Dataset entries:
────────

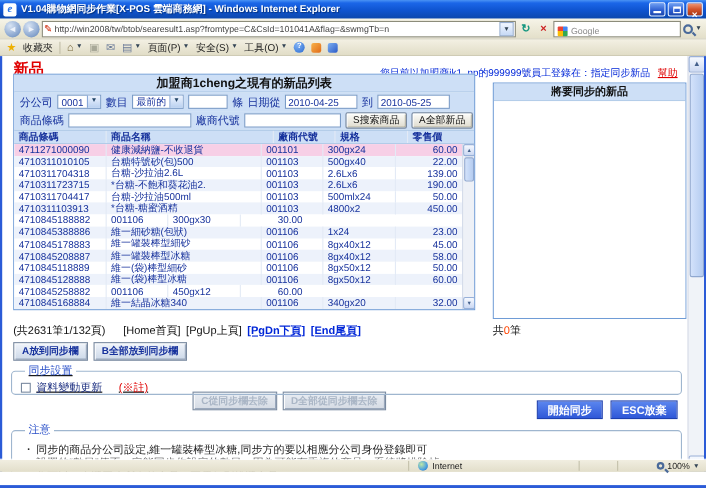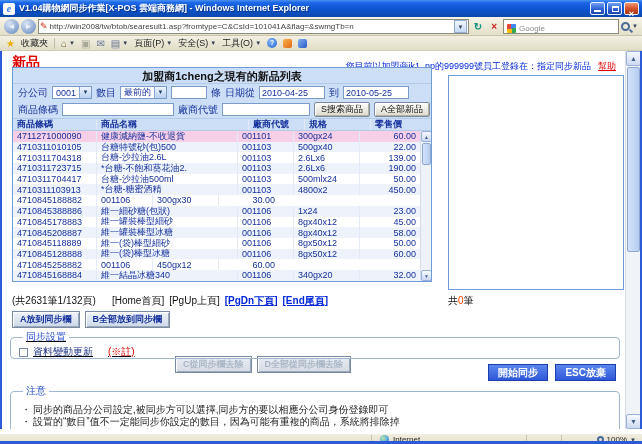--- a/index.html
+++ b/index.html
@@ -402,6 +402,7 @@
     </div>
 
     <div class="right-panel">
+      <div class="rp-header">將要同步的新品</div>
       <div class="rp-body"></div>
     </div>
     <div class="sync-count"><span>共</span><span class="num">0</span><span>筆</span></div>

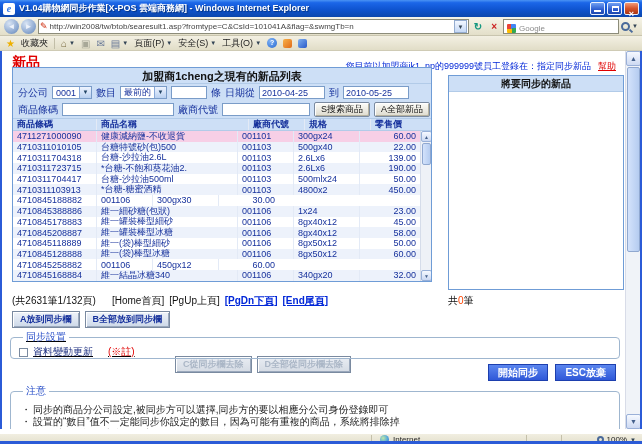--- a/index.html
+++ b/index.html
@@ -429,7 +429,7 @@
     <fieldset class="fs-notes">
       <legend>注意</legend>
       <ul class="notes-list">
-        <li>同步的商品分公司設定,被同步方可以選擇,同步方的要以相應分公司身份登錄即可</li>
+        <li>同步的商品分公司設定,維一罐裝棒型冰糖,同步方的要以相應分公司身份登錄即可</li>
         <li>設置的“數目”值不一定能同步你設定的數目，因為可能有重複的商品，系統將排除掉</li>
         <li>您可以一次選同步所有的商品，不需個別挑選商品</li>
       </ul>

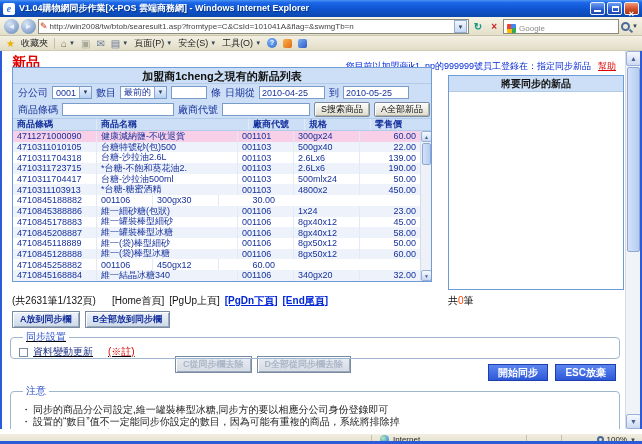--- a/index.html
+++ b/index.html
@@ -156,7 +156,7 @@
  background:linear-gradient(90deg,#d3e2fb,#b5ccf0);border:1px solid #90a8d0;border-radius:2px;}
 
 
-.statusbar{position:absolute;left:0;top:433px;width:642px;height:12px;
+.statusbar{position:absolute;left:0;top:417px;width:642px;height:12px;
  background:linear-gradient(180deg,#f1eee1,#e2decа);background:linear-gradient(180deg,#f1eee1,#e2deca);
  border-top:1px solid #fff;display:flex;align-items:center;font-size:8px;color:#222;}
 .sb-main{flex:1;height:100%;}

────────

▶ TASK TO COMPLETE
All lines that hold the word "width" should be copied from the data.

▶ ANSWER SECTION
-.statusbar{position:absolute;left:0;top:433px;width:642px;height:12px;
+.statusbar{position:absolute;left:0;top:417px;width:642px;height:12px;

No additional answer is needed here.